• Source records:
***

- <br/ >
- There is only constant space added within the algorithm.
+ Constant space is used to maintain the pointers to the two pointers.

***

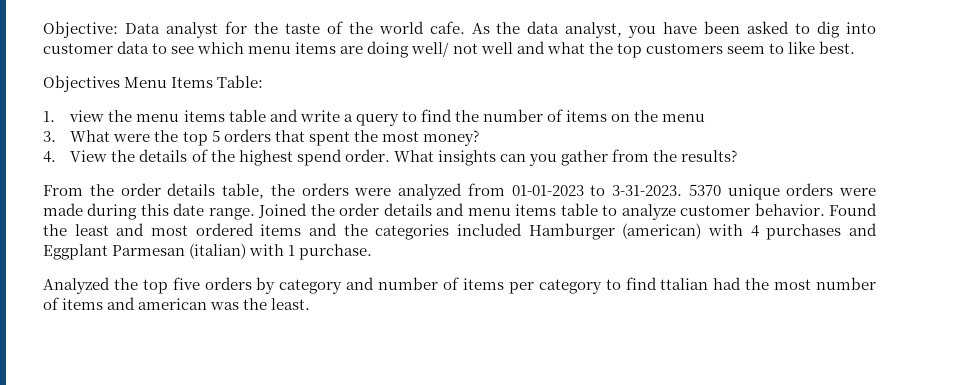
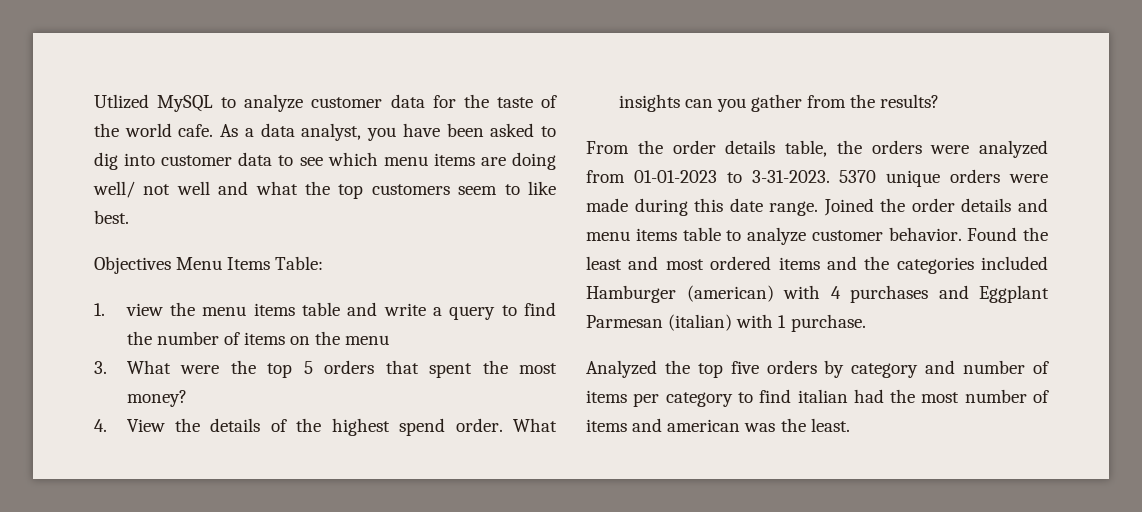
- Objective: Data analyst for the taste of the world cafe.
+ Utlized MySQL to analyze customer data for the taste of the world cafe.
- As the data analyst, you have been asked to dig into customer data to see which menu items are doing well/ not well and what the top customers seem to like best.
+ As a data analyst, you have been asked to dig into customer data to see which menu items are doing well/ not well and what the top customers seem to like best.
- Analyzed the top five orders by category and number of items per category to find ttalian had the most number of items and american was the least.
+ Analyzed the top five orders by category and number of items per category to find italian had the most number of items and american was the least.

***

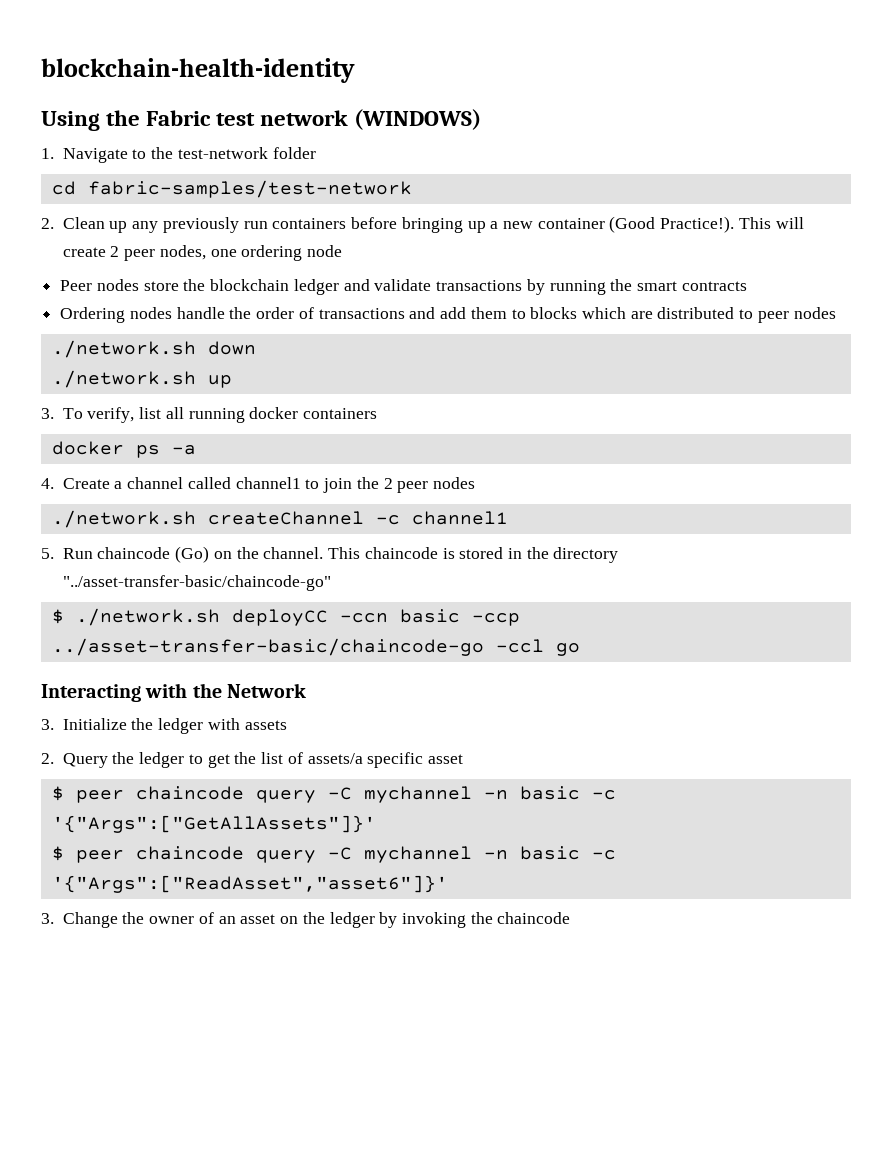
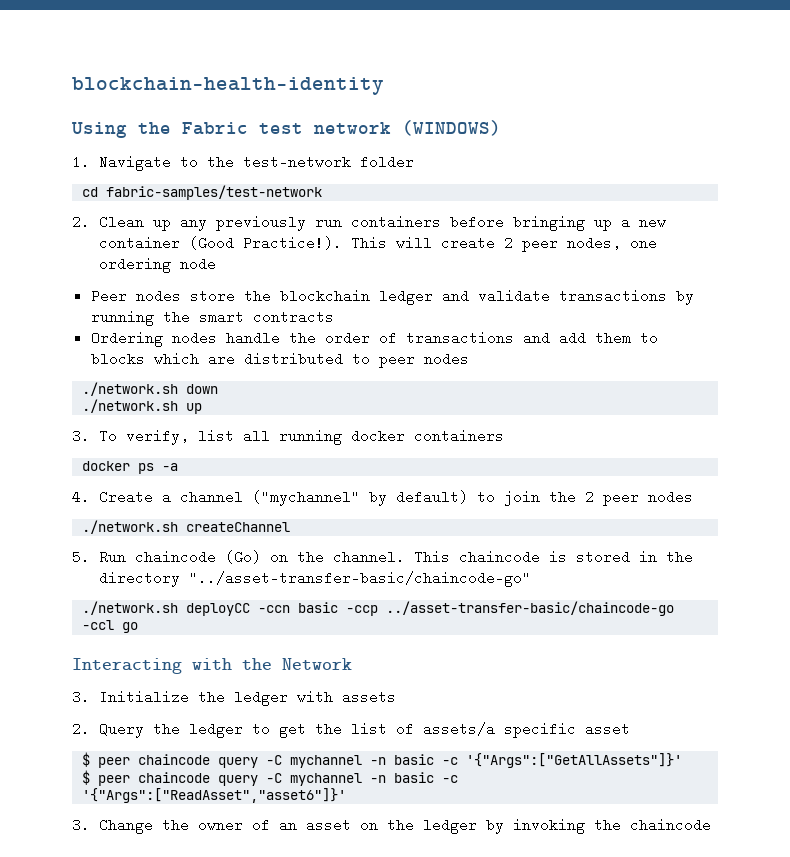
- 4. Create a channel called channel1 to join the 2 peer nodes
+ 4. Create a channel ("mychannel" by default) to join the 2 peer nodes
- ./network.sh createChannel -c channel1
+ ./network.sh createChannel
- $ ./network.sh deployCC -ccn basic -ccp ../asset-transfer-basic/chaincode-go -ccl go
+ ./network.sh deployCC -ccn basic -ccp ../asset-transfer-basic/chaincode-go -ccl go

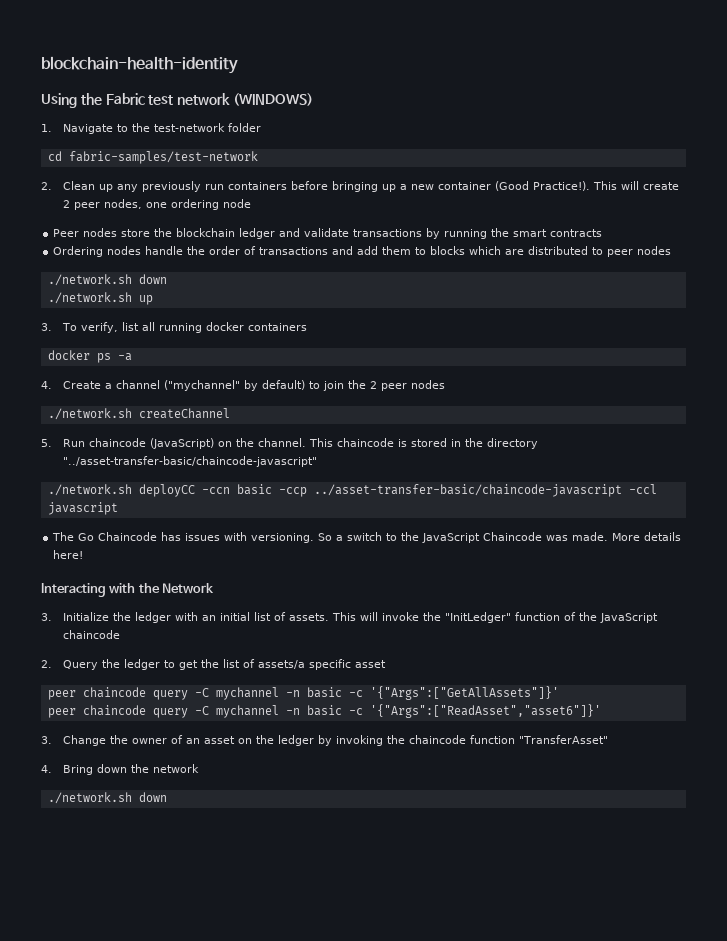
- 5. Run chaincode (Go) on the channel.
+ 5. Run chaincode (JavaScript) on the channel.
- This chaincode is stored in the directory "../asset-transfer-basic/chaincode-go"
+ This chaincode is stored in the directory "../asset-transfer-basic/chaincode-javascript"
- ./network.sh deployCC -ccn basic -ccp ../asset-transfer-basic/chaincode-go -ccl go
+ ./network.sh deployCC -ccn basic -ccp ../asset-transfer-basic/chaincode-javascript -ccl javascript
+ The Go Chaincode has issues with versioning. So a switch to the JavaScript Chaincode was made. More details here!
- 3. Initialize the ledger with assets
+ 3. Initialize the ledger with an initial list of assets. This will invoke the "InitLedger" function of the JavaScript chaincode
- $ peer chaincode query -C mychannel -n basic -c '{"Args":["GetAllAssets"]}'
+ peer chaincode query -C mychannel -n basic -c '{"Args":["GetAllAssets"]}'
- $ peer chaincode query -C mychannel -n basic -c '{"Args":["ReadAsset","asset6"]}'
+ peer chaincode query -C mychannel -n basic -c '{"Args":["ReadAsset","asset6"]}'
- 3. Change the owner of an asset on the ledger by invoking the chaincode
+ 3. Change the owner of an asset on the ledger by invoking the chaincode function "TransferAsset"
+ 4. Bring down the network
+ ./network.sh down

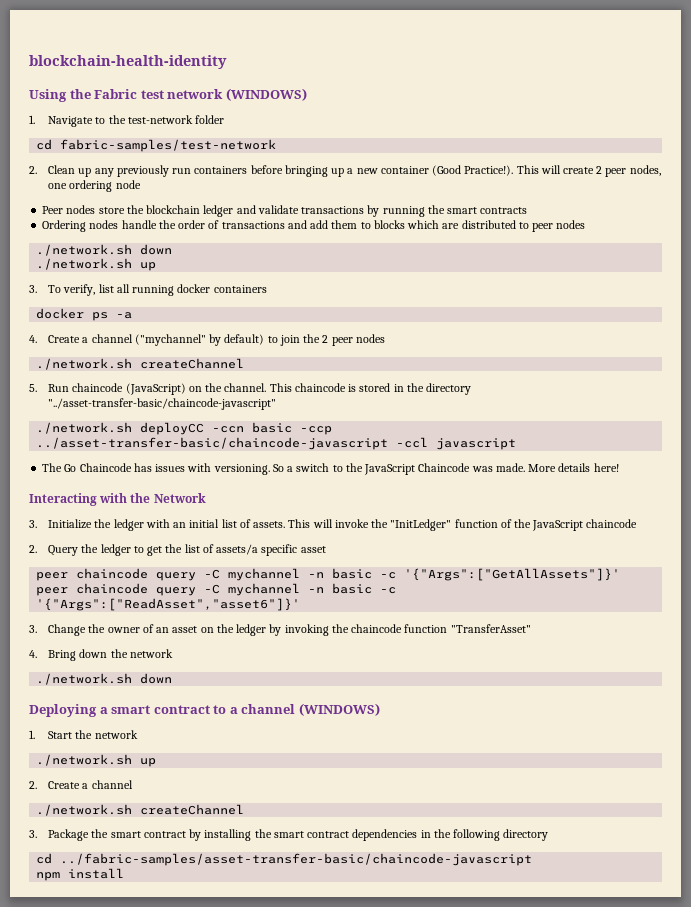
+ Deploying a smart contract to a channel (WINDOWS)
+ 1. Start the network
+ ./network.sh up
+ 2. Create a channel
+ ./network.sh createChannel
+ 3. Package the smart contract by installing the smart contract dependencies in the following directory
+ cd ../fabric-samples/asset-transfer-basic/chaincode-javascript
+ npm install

***

Your answer should consist of copies of the lines above that include the string "peer".

- 4. Create a channel called channel1 to join the 2 peer nodes
+ 4. Create a channel ("mychannel" by default) to join the 2 peer nodes
- $ peer chaincode query -C mychannel -n basic -c '{"Args":["GetAllAssets"]}'
+ peer chaincode query -C mychannel -n basic -c '{"Args":["GetAllAssets"]}'
- $ peer chaincode query -C mychannel -n basic -c '{"Args":["ReadAsset","asset6"]}'
+ peer chaincode query -C mychannel -n basic -c '{"Args":["ReadAsset","asset6"]}'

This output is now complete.